Impasses no processo de adoção no Brasil
Enviada em 23/10/2019
O Estatuto da Criança e do Adolescente, criado em 1990, assegura a todos os indivíduos o direito à proteção e à convivência familiar. Todavia, percebe-se que no Brasil há grades desafios relacionados à dificuldade de concretizar um processo de adoção, devido a questões burocráticas e sociais, impedindo que essa parcela indefesa da sociedade usufrua do seu direito na prática. Com efeito, promover a desburocratização do processo de adoção, bem como permitir que os pais frequentem os abrigos até que encontrem a criança desejada por meio de vínculo afetivo , são as medidas que se impõem.
Em primeiro lugar, cabe abordar que a burocracia no processo de adoção é um empecilho para a concretização do processo, uma vez que a criança em situação de abrigo, deve aguardar por lei, um prazo de dois anos para que algum parente legal apresente interesse em ficar com a criança. Ademais, se os pais entrarem com ação judicial, esse prazo pode se estender por muitos anos, fazendo com que a criança permaneça no abrigo por mais tempo. Aliás, a situação torna-se ainda mais problemática, pois esses indivíduos acabam passando grande parte da infância aguardando a liberação para iniciar o processo de adoção que, segundo dados do IBGE - Instituto Brasileiro de Geografia e Estatística - fica cada vez mais difícil com o avanço da idade, reduzindo a possibilidade de convivência familiar em até 90% após os 10 anos de idade.

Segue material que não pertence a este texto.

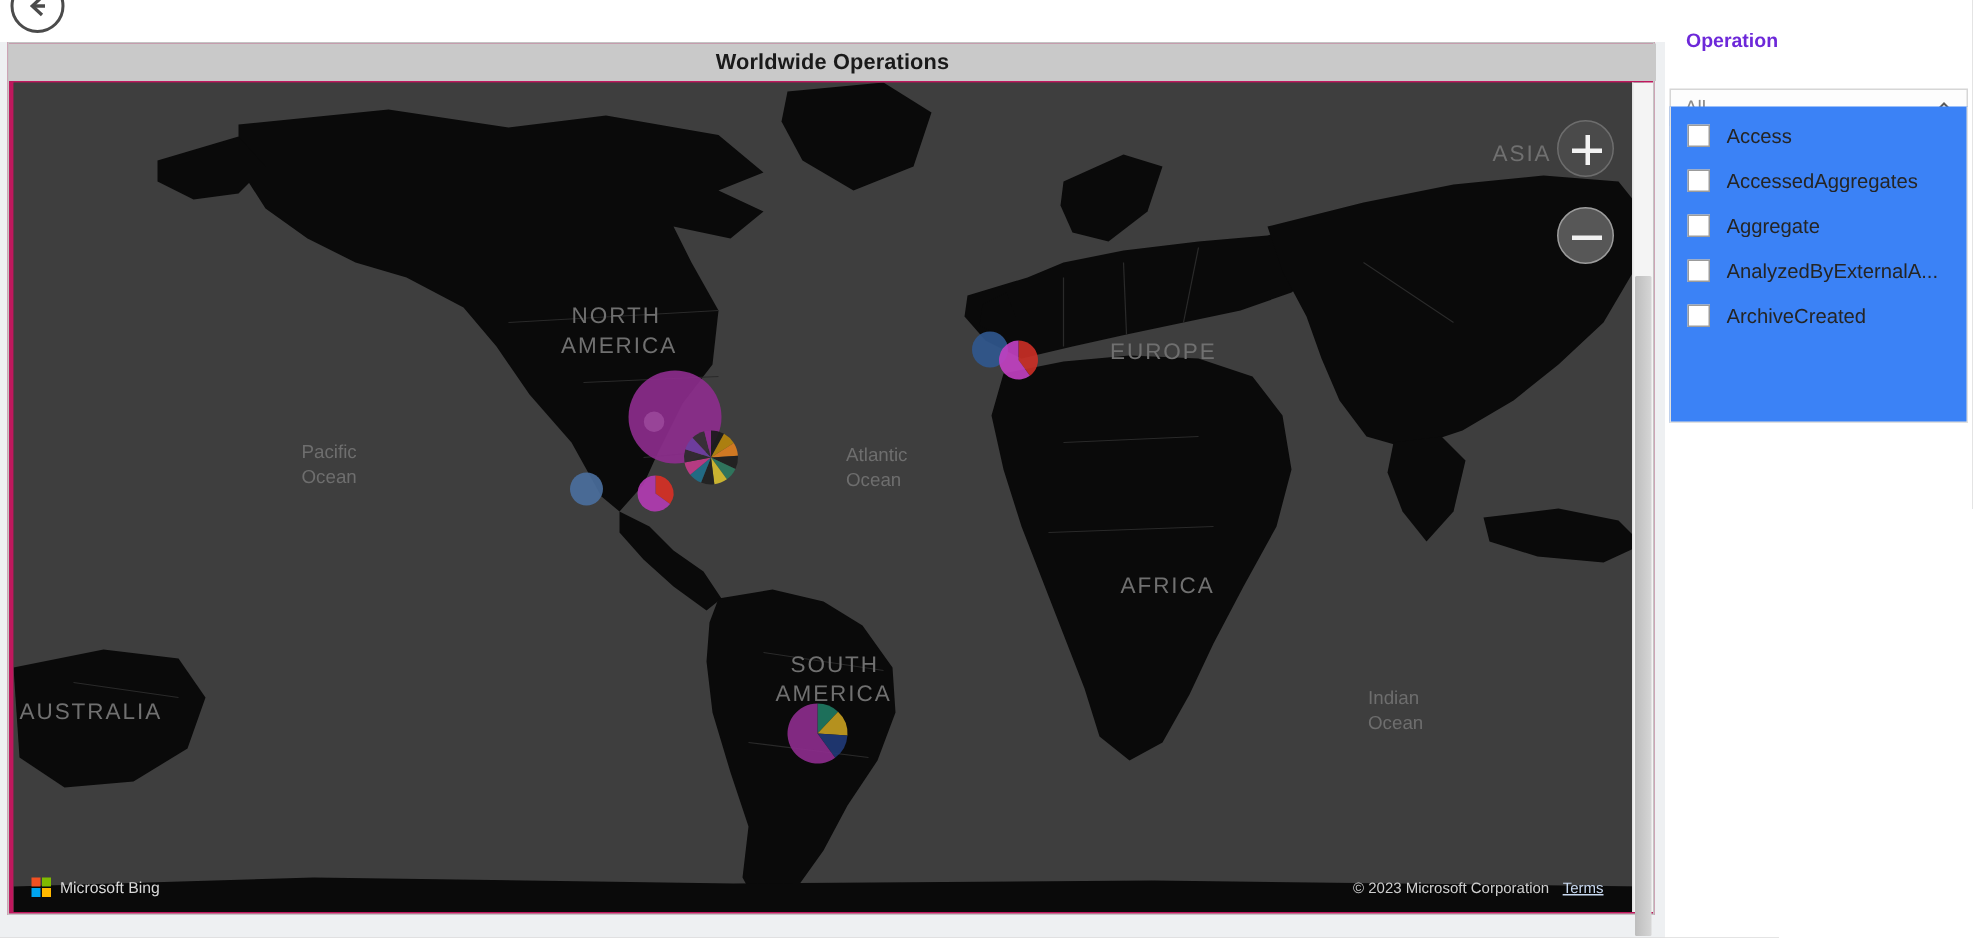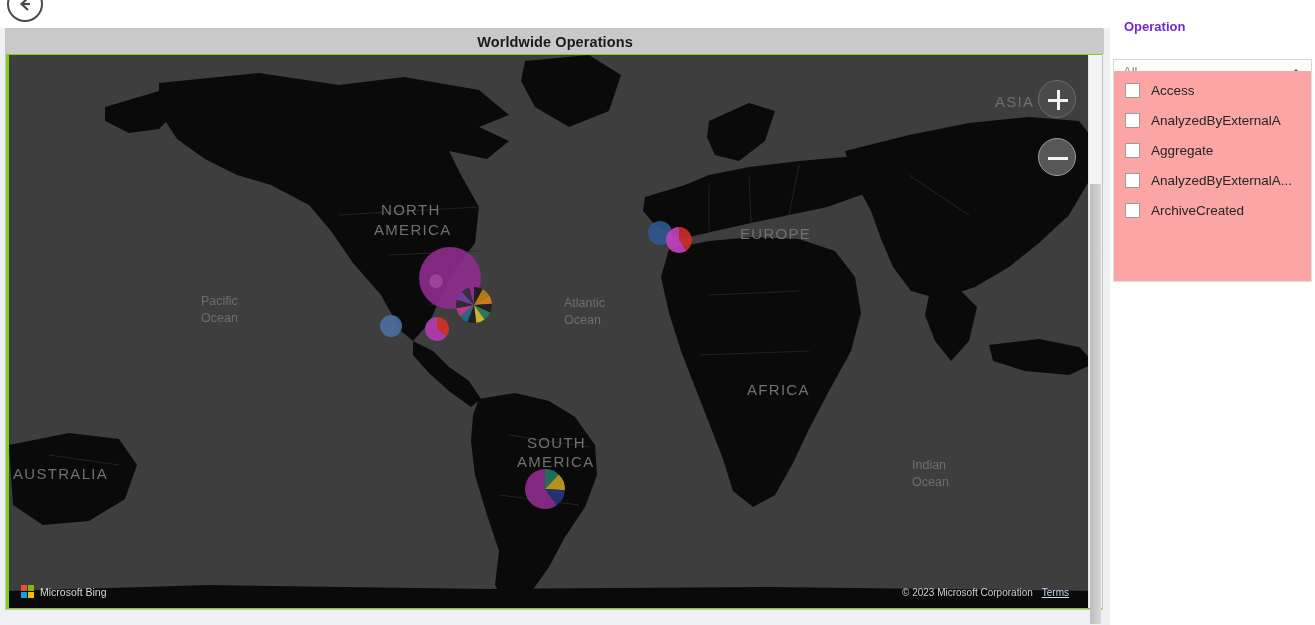--- a/index.html
+++ b/index.html
@@ -36,7 +36,7 @@
   .map-visual {
     position: absolute; left: 5px; top: 28px;
     width: 1098px; height: 582px;
-    background: #84cc16;
+    background: #be185d;
     border: 1px solid #c4c4c4;
   }
   .map-header {

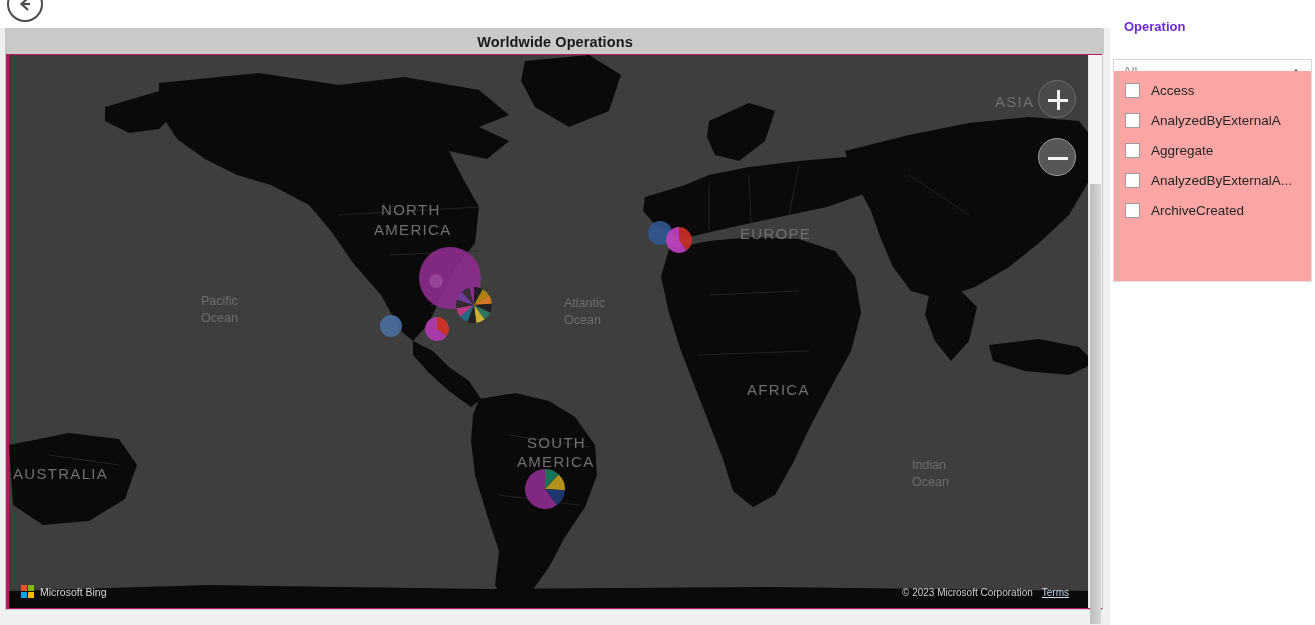--- a/index.html
+++ b/index.html
@@ -127,7 +127,7 @@
   .filter-list {
     position: absolute; left: 3px; top: 71px;
     width: 199px; height: 211px;
-    background: #fca5a5;
+    background: #3b82f6;
     border: 1px solid #e0e0e0; border-top: none;
     padding-top: 4px;
   }

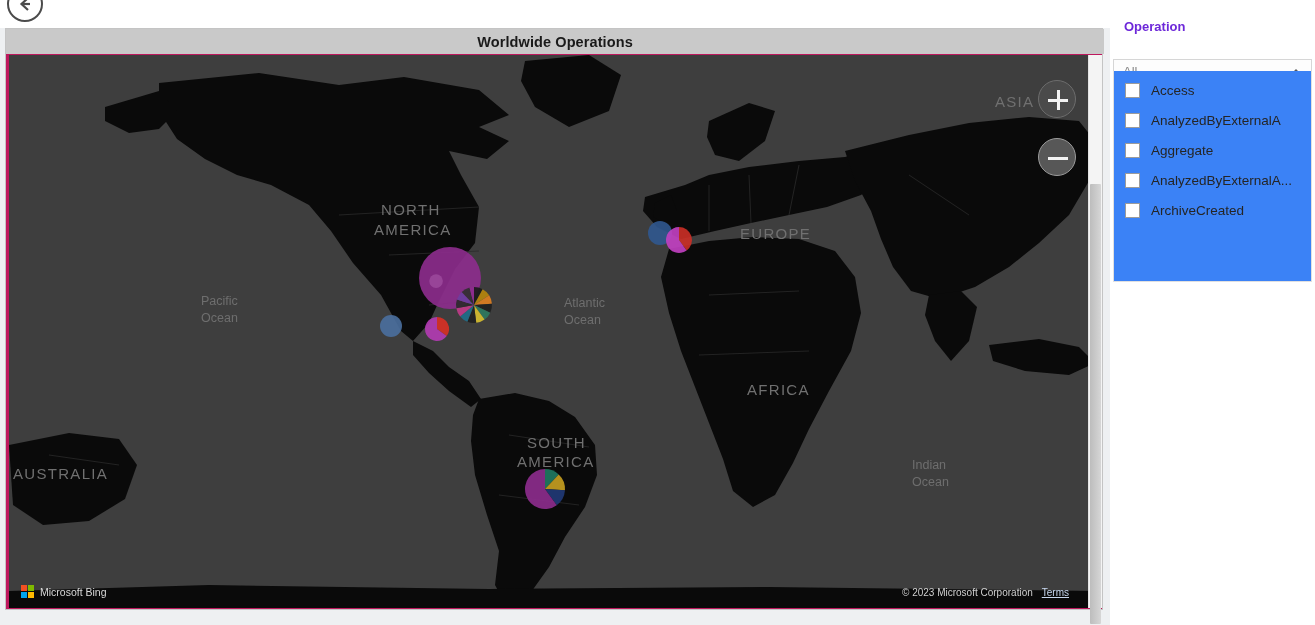--- a/index.html
+++ b/index.html
@@ -305,7 +305,7 @@
         </div>
         <div class="filter-item">
           <span class="cbx"></span>
-          <span class="filter-item-label">AnalyzedByExternalA</span>
+          <span class="filter-item-label">AccessedAggregates</span>
         </div>
         <div class="filter-item">
           <span class="cbx"></span>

Outrossim, é importante salientar que além das dificuldades supracitadas, sabe-se que não é permitido contato entre as partes até que o processo de adoção se inicie. Destarte, os pais não conhecem o filho ou filha, o que dificulta a criação de afinidade e desejo de luta por aquela criança específica. Em paralelo, de acordo com o portal G1, ao decidir adotar uma criança, os pais optam por criar laços desde cedo, havendo, portanto, preferência por bebês e crianças jovens. Nesse viés, observa-se um sistema altamente ineficaz, como mostram os dados do portal do Senado, no qual admite-se que há quatro vezes mais pais interessados em participar do sistema do que crianças a serem adotadas.
Logo, afim de mitigar o problema, o Congresso Nacional - reunião das duas casas legislativas: Câmara e senado - deve atuar em favor da população referida, lançando mão de leis que desburocratize a adoção, como reduzir o tempo de espera para iniciar o processo e ser mais severo quanto à situações em que a criança foi exposta a maus tratos e abuso, impedindo contato familiar definitivo, bem como processos judiciais por parte dos pais para reaver o direito de obter a guarda. Igualmente, é necessário que o sistema de adoção brasileiro, permita, antes do início do processo, que os futuros pais frequentem os abrigos, para que haja interesse por uma criança específica, criando laços e interesse afetivo. Dessa forma, será possível uma redução nas preferências e nas taxas de desistência.